Try it:
Your output should be one number, which is how many lines in the material contain "device".

Provided material:
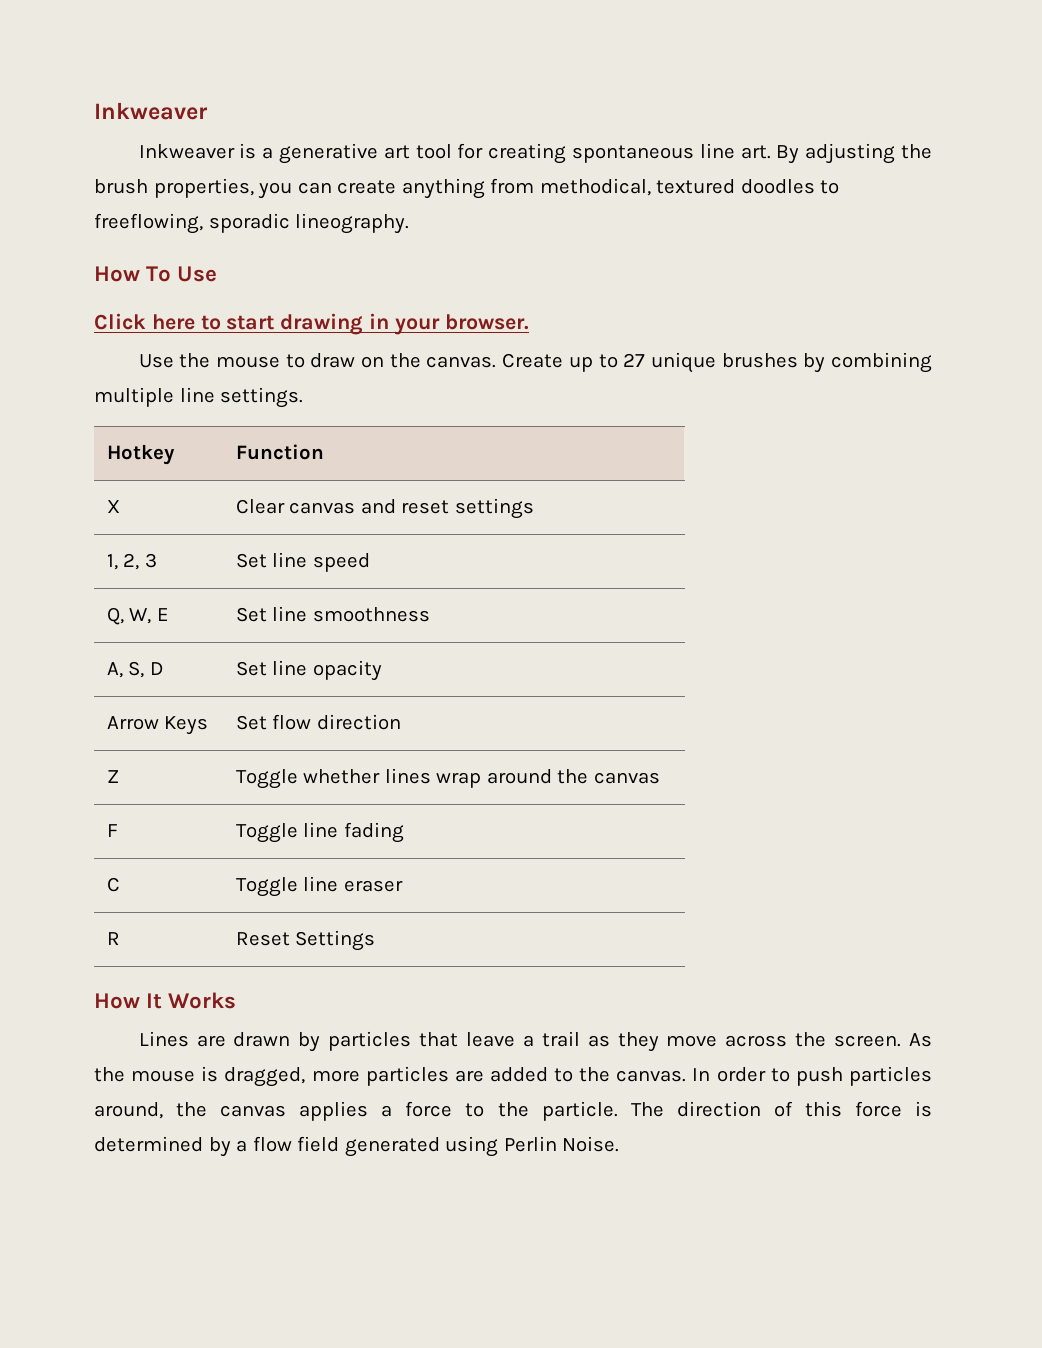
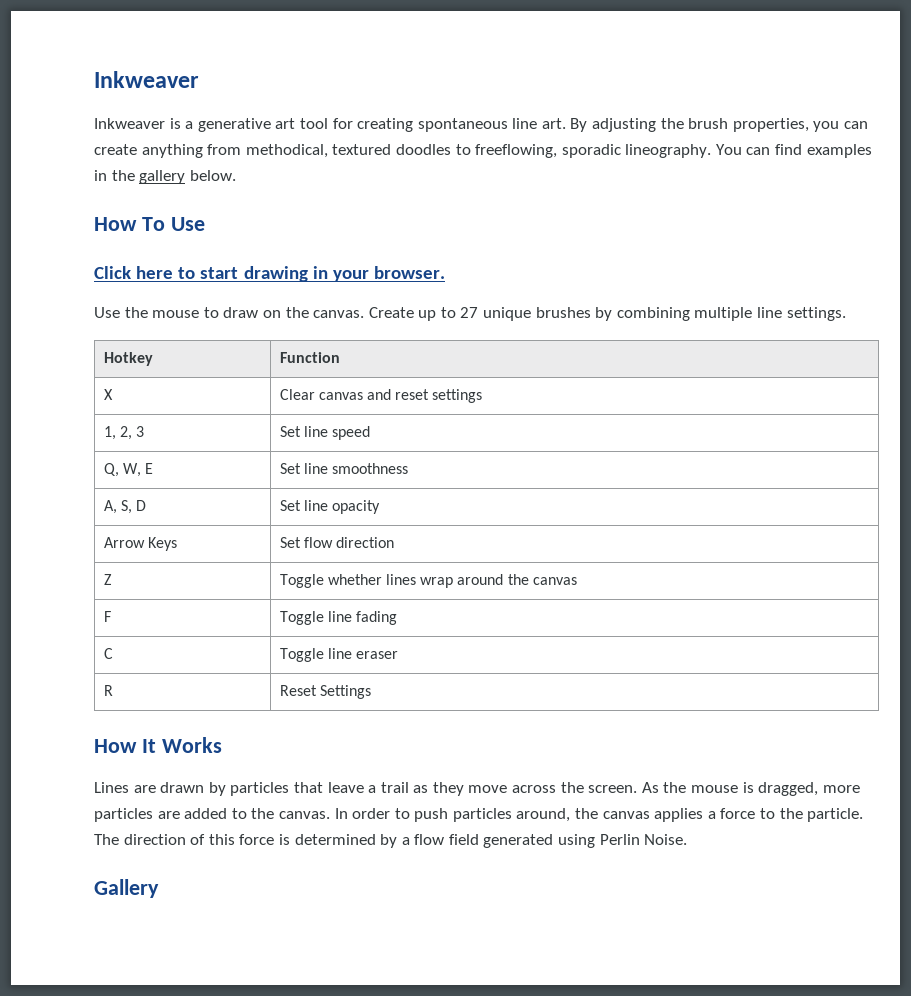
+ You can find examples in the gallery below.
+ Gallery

...

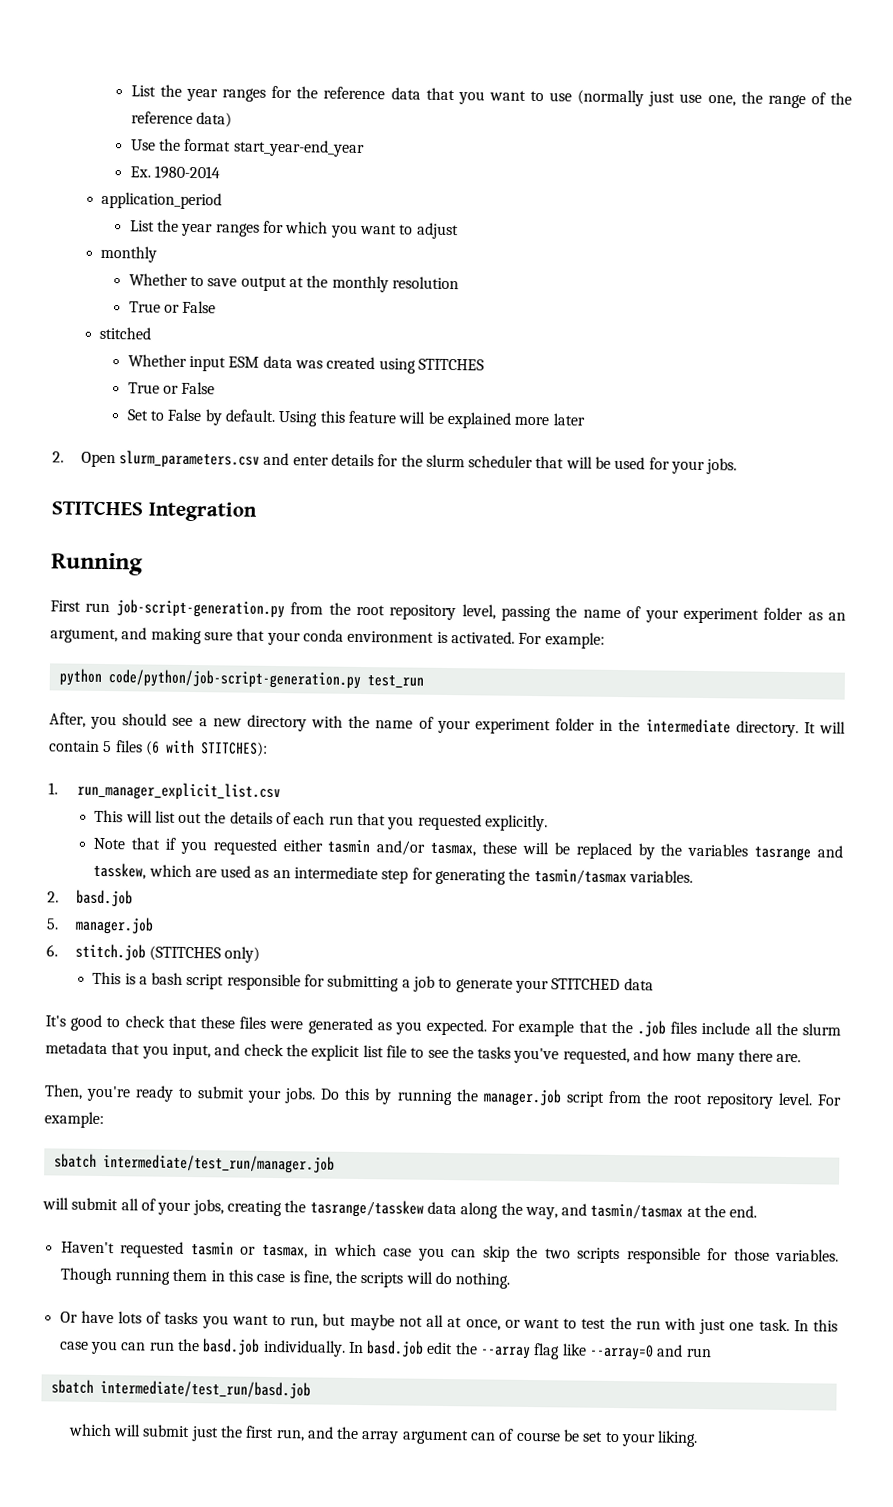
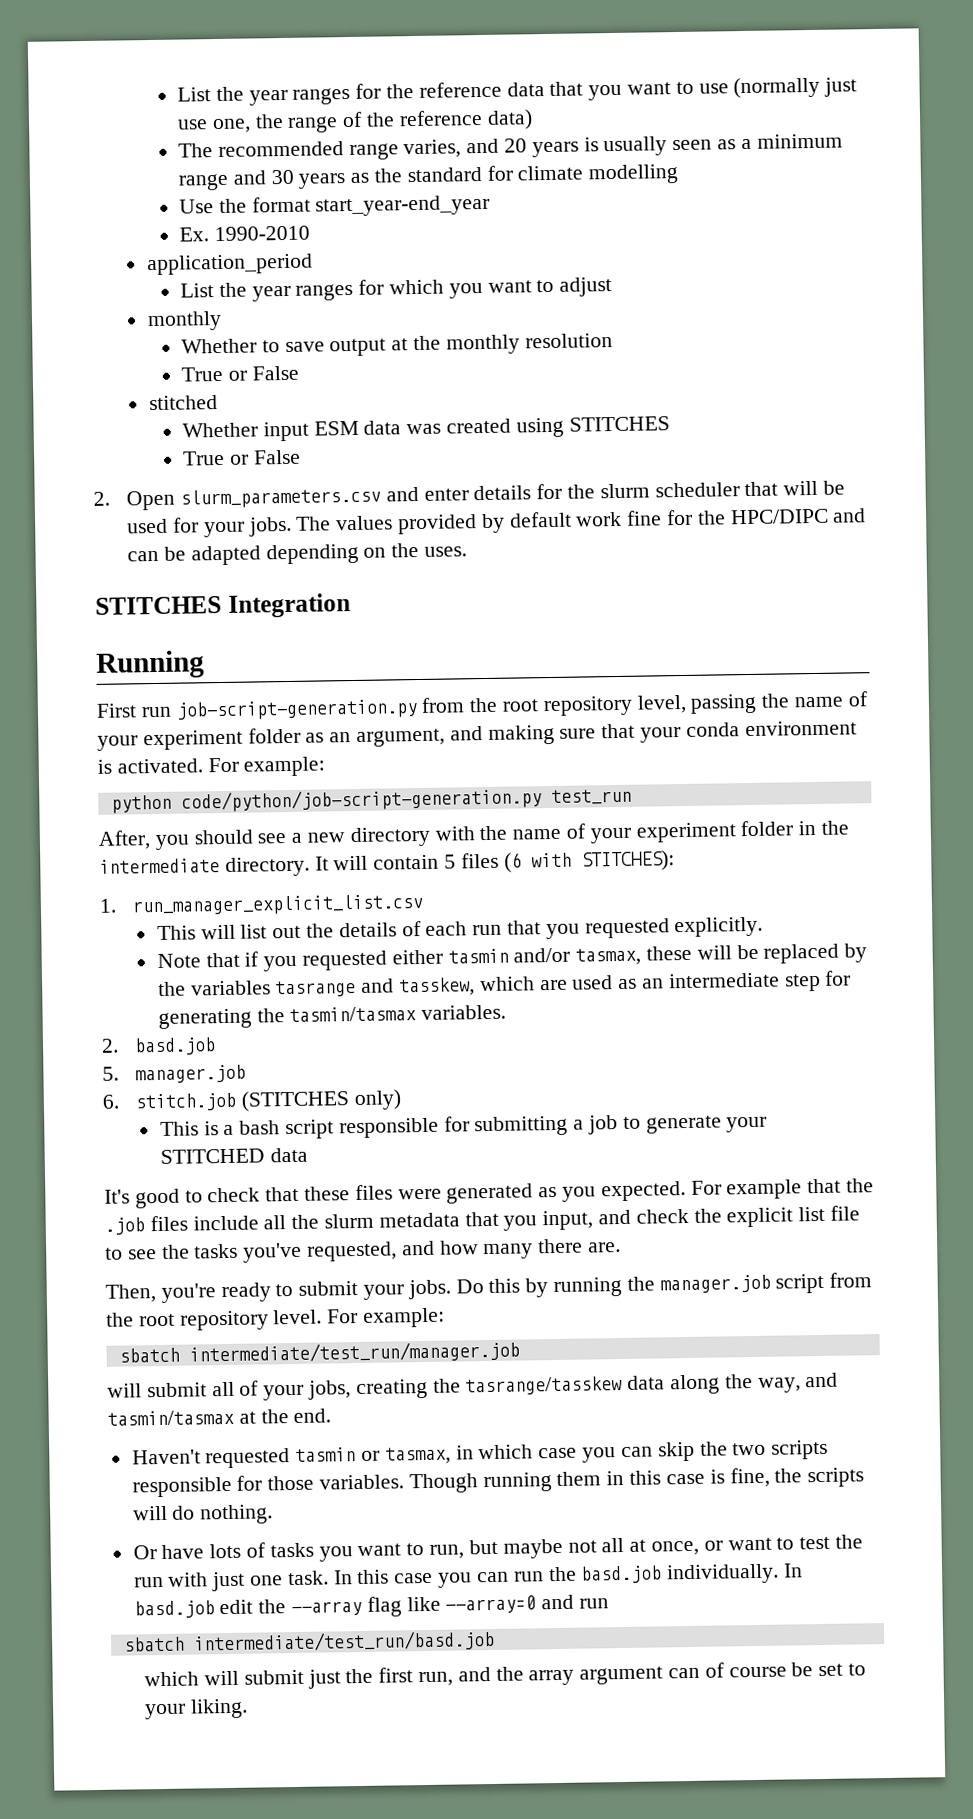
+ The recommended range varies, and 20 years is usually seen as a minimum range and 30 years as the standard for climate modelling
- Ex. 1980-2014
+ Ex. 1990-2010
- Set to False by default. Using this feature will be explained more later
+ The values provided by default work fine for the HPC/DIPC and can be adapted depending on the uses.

* * *

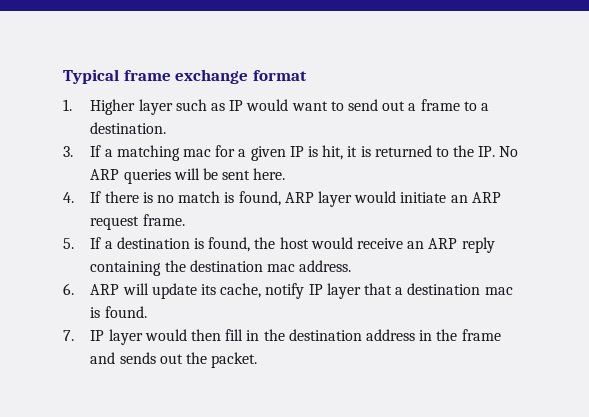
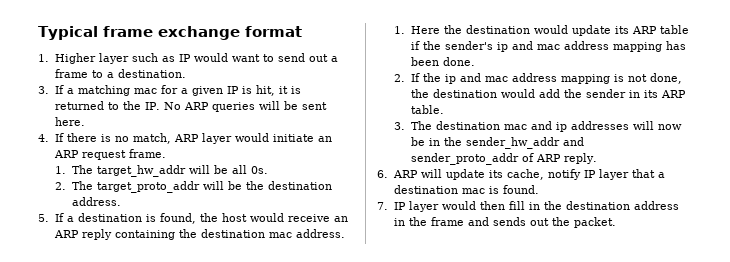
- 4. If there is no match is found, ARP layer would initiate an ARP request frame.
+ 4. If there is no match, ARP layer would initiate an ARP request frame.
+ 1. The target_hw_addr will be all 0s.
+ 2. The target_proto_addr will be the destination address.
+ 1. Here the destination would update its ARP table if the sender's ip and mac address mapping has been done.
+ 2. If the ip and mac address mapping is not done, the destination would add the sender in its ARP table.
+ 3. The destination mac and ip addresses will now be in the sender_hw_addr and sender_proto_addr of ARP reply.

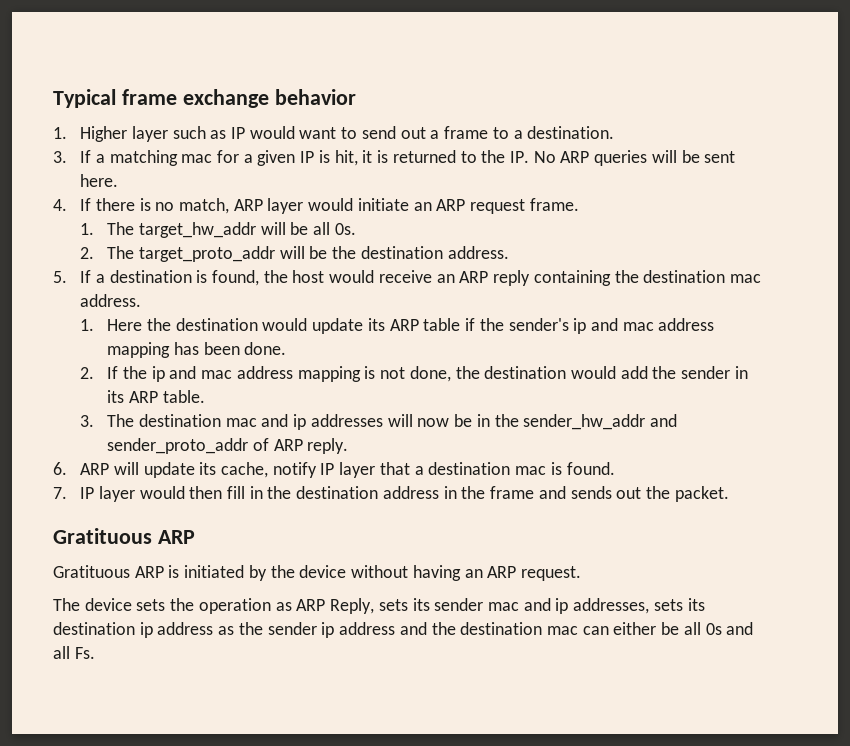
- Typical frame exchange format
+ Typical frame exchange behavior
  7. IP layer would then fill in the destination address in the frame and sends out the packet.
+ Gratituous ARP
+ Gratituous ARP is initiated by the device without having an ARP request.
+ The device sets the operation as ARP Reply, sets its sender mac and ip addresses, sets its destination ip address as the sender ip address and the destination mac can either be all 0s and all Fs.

Written solution:
2